The US is know for its wide open spaces. And if you’ve ever had the opportunity to drive across this country, you’ve seen them. Where we live, and the people who surround us, shape our lives in so many ways.
I grew up in a red pocket of a blue state. It was a segregated (white majority) exurb about a half hour west of Baltimore. Many of the people where I grew up are now Trump supporters.
The vast majority would never consider themselves racist, even the ones who support overtly racist policies and laugh at horrible racist jokes/memes.
Living connected but very different lives
Neither racism nor segregation is just a southern thing in the US. Racism has had a huge impact in this country, north and south. And the north’s racist history has also shaped politics.

But in Vienna, as in hundreds of mostly white towns with similar histories across America, much is left unspoken. Around here, almost no one talks openly about the violence that drove out Black residents nearly 70 years ago, or even whispers the name these places were given: “sundown towns.”
Unless they’re among the handful of Black residents.
“It’s real strange and weird out here sometimes,” said Nicholas Lewis, a stay-at-home father. “Every time I walk around, eyes are on me.”
Building paranoia and fanning the flames
Popular right wing bloggers are doing their best to spread misinformation. And considering our internal disconnects from people who don’t think like us, and social media’s echo chamber creating algorithms, this misinformation is boosting dangerous rhetoric.
It’s a little too easy to draw parallels between current events and the McCarthy era red scare.

The far right has been shown to pose a far greater danger, so why are so many Americans afraid of anti-fascists?
Whether COVID or ANTIFA, the president and his political allies are boosting the lies.
Politics have always come with a bit of “spin.”
But what the president has been doing consistently is not spin. It’s just plain lies. Lies that ramp up his base and trigger extreme actions.

President Trump, who announced overnight that he and first lady Melania Trump have tested positive for the coronavirus, has repeatedly downplayed the severity of the coronavirus pandemic and often contradicted public health experts and members of his own administration in their more grave warnings about the virus.
They believe they are patriots
White supremacy and far-right terrorist groups have a supporter in the highest office in the country.
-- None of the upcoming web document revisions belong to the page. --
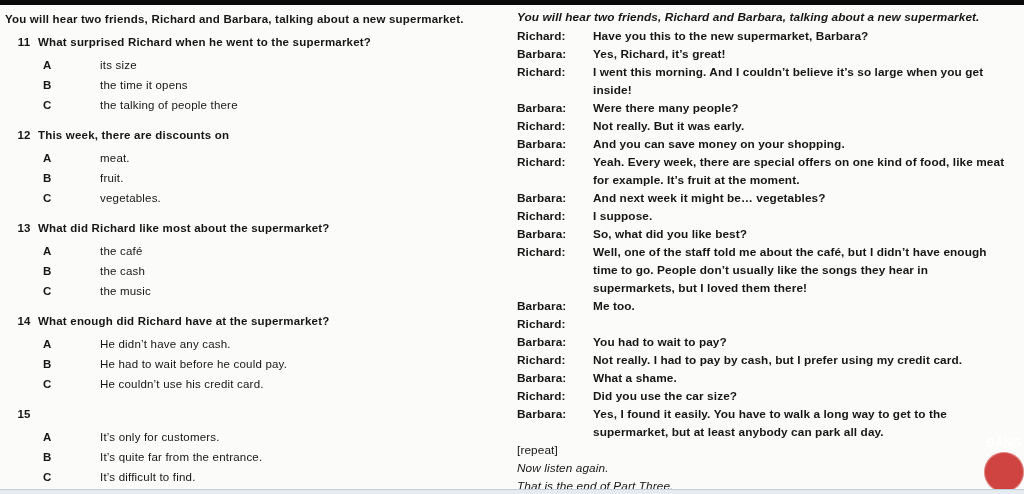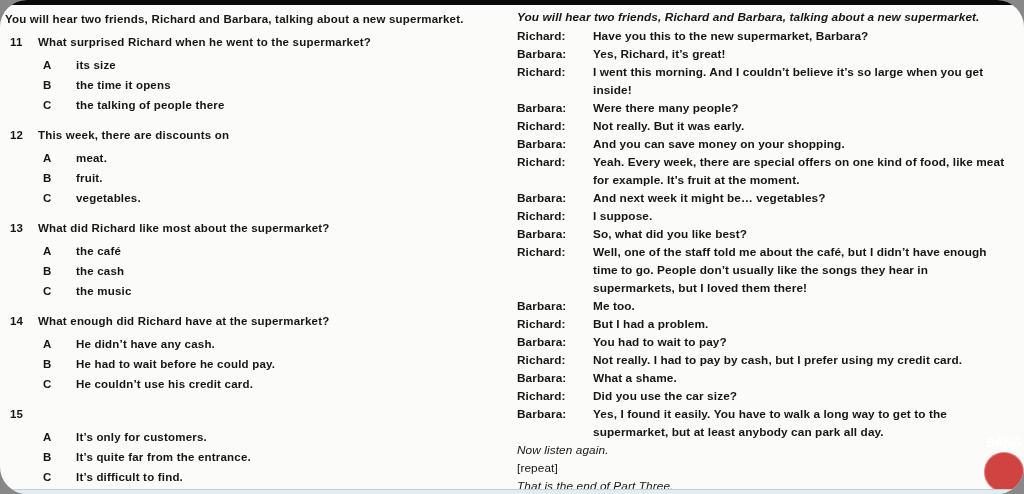--- a/index.html
+++ b/index.html
@@ -5,21 +5,20 @@
   * { margin: 0; padding: 0; box-sizing: border-box; }
   html, body { background: #888; }
   body { font-family: "Liberation Sans", sans-serif; }
   .screen {
     position: relative;
     width: 1024px;
     height: 494px;
     background: #fbfbfa;
     overflow: hidden;
     color: #161616;
-    border-radius: 27px;
   }
   .top-bar {
     position: absolute;
     top: 0; left: 0;
     width: 100%;
     height: 5px;
     background: #0a0a0a;
   }
   .bottom-strip {
     position: absolute;
@@ -49,32 +48,33 @@
     display: flex;
     line-height: 20px;
     margin-bottom: 3px;
     font-weight: 600;
   }
   .q-num {
     width: 33px;
     flex: 0 0 33px;
     font-weight: 700;
     padding-left: 5px;
+    text-align: center;
   }
   .option {
     display: flex;
     line-height: 20px;
   }
   .opt-letter {
     flex: 0 0 33px;
     width: 33px;
     margin-left: 38px;
     font-weight: 700;
   }
-  .opt-text { font-weight: 700; }
+  .opt-text { font-weight: 400; margin-left: 24px; }
   
   .right-col {
     position: absolute;
     top: 5px; left: 512px;
     width: 512px;
     padding: 3px 4px 0 5px;
     font-size: 11.8px;
     letter-spacing: 0.1px;
   }
   .intro-right {
@@ -304,21 +304,20 @@
     <span class="speech">Well, one of the staff told me about the café, but I didn’t have enough time to go. People don’t usually like the songs they hear in supermarkets, but I loved them there!</span>
   </div>
 
   <div class="t-line">
     <span class="speaker">Barbara:</span>
     <span class="speech">Me too.</span>
   </div>
 
   <div class="t-line">
     <span class="speaker">Richard:</span>
-    <span class="speech">But I had a problem.</span>
   </div>
 
   <div class="t-line">
     <span class="speaker">Barbara:</span>
     <span class="speech">You had to wait to pay?</span>
   </div>
 
   <div class="t-line">
     <span class="speaker">Richard:</span>
     <span class="speech">Not really. I had to pay by cash, but I prefer using my credit card.</span>
@@ -333,23 +332,23 @@
     <span class="speaker">Richard:</span>
     <span class="speech">Did you use the car size?</span>
   </div>
 
   <div class="t-line">
     <span class="speaker">Barbara:</span>
     <span class="speech">Yes, I found it easily. You have to walk a long way to get to the supermarket, but at least anybody can park all day.</span>
   </div>
 </div>
     <div>
+  <div class="c-line">[repeat]</div>
+
   <div class="c-line italic">Now listen again.</div>
-
-  <div class="c-line">[repeat]</div>
 
   <div class="c-line italic">That is the end of Part Three.</div>
 </div>
   </div>
 
   <div class="badge" style="background: rgb(207, 68, 64);">
     <span>ĐĂNG</span>
     <span>KÝ</span>
   </div>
When white guys wearing camouflage and holding assault rifle show up at polling places, they believe they are doing what’s right.
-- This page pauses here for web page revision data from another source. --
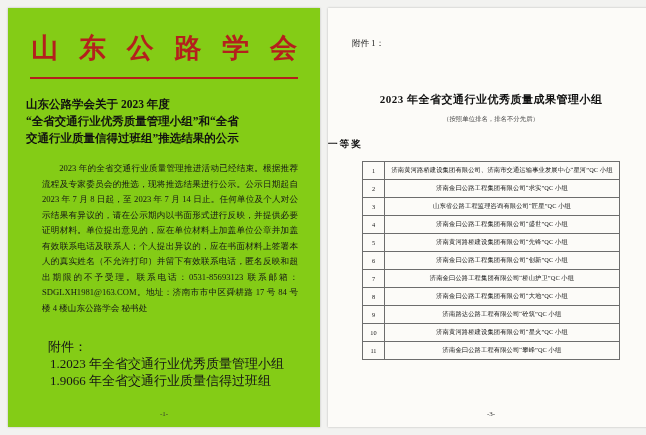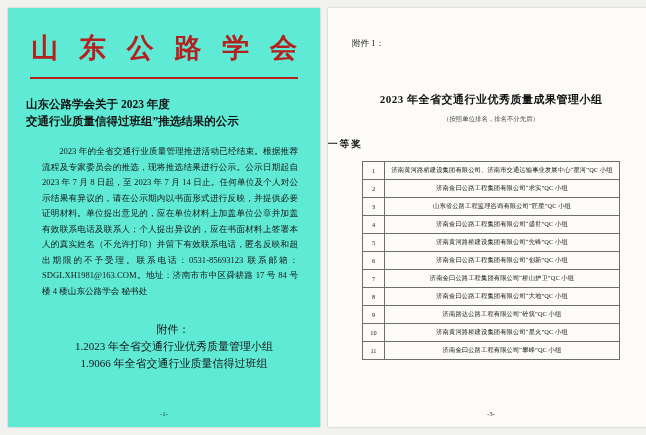--- a/index.html
+++ b/index.html
@@ -20,21 +20,21 @@
     background: #f2f2f0;
   }
 
   
   .left-page {
     position: absolute;
     left: 8px;
     top: 8px;
     width: 312px;
     height: 419px;
-    background: #5eead4;
+    background: #84cc16;
     box-shadow: 0 0 2px rgba(0,0,0,0.25);
     overflow: hidden;
   }
   .masthead {
     margin-top: 22px;
     text-align: center;
     color: #b4201d;
     font-family: "Liberation Serif", "DejaVu Serif", serif;
     font-size: 27px;
     font-weight: bold;
@@ -63,24 +63,23 @@
     color: #161616;
     text-align: justify;
     text-justify: inter-ideograph;
   }
   .doc-body p {
     margin: 0 0 0 12px;
     text-indent: 2em;
   }
   .attach-block {
     margin: 22px 22px 0 40px;
-    font-size: 11px;
+    font-size: 13px;
     line-height: 17px;
     color: #161616;
-    text-align: center;
   }
   .attach-block .attach-line {
     text-indent: 0;
   }
   .attach-block .attach-item {
     margin-left: 2px;
   }
   .page-number {
     position: absolute;
     bottom: 9px;
@@ -160,20 +159,21 @@
 <body>
 
 <div class="page-wrap">
 
   <div class="left-page">
     <div class="masthead">山 东 公 路 学 会</div>
     <div class="masthead-rule"></div>
 
     <div class="doc-title">
       <div>山东公路学会关于 2023 年度</div>
+      <div>“全省交通行业优秀质量管理小组”和“全省</div>
       <div>交通行业质量信得过班组”推选结果的公示</div>
     </div>
 
     <div class="doc-body">
       <p>2023 年的全省交通行业质量管理推进活动已经结束。根据推荐流程及专家委员会的推选，现将推选结果进行公示。公示日期起自 2023 年 7 月 8 日起，至 2023 年 7 月 14 日止。任何单位及个人对公示结果有异议的，请在公示期内以书面形式进行反映，并提供必要证明材料。单位提出意见的，应在单位材料上加盖单位公章并加盖有效联系电话及联系人；个人提出异议的，应在书面材料上签署本人的真实姓名（不允许打印）并留下有效联系电话，匿名反映和超出期限的不予受理。联系电话：0531-85693123 联系邮箱：SDGLXH1981@163.COM。地址：济南市市中区舜耕路 17 号 84 号楼 4 楼山东公路学会 秘书处</p>
     </div>
 
     <div class="attach-block">
       <div class="attach-line">附件：</div>
       <div class="attach-item">1.2023 年全省交通行业优秀质量管理小组</div>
Even after the FBI disrupted an alleged terrorist plot to kidnap Michigan Governor Gretchen Whitmer, the president keeps fanning the flames of violence.
Oh, and we are still a country run mostly by white men.
You’ll likely see a bunch of rhetoric tying Kamala Harris to socialism in a way that won’t be done for Biden. And the language used to talk about Harris is horrible. I mean just a week ago Trump called Harris a Monster.
But as extreme as Trump can be, I think the insidious nature of misogyny in this country was more on display during the presidential debate. And then in discussions following the debate, which quickly shifted away from the constant manterruptions to the fly that landed on Pence’s head.

Yes, there was a fly on Vice President Mike Pence’s head during this week’s vice presidential debate. But before the insect stole the show, social media was already abuzz with comments about Pence’s multiple interruptions of his opponent, Senator Kamala Harris, and his refusal to stop talking when moderator Susan Page called time.
Page signaled to Harris to stop talking 13 times. She had to signal Pence 45 times.
Vote
If you are in the US and reading this, please vote. Even if it’s hard. Even if it doesn’t seem like it will matter in your state. Please vote.
If you have family or friends in the US that you can encourage to vote. Please do. Don’t assume that everyone votes, because they don’t.
This election needs to be a referendum on how this country should be governed. And while I am not happy that this is an election between two old white guys, I do know that one is far better equipped to lead this country.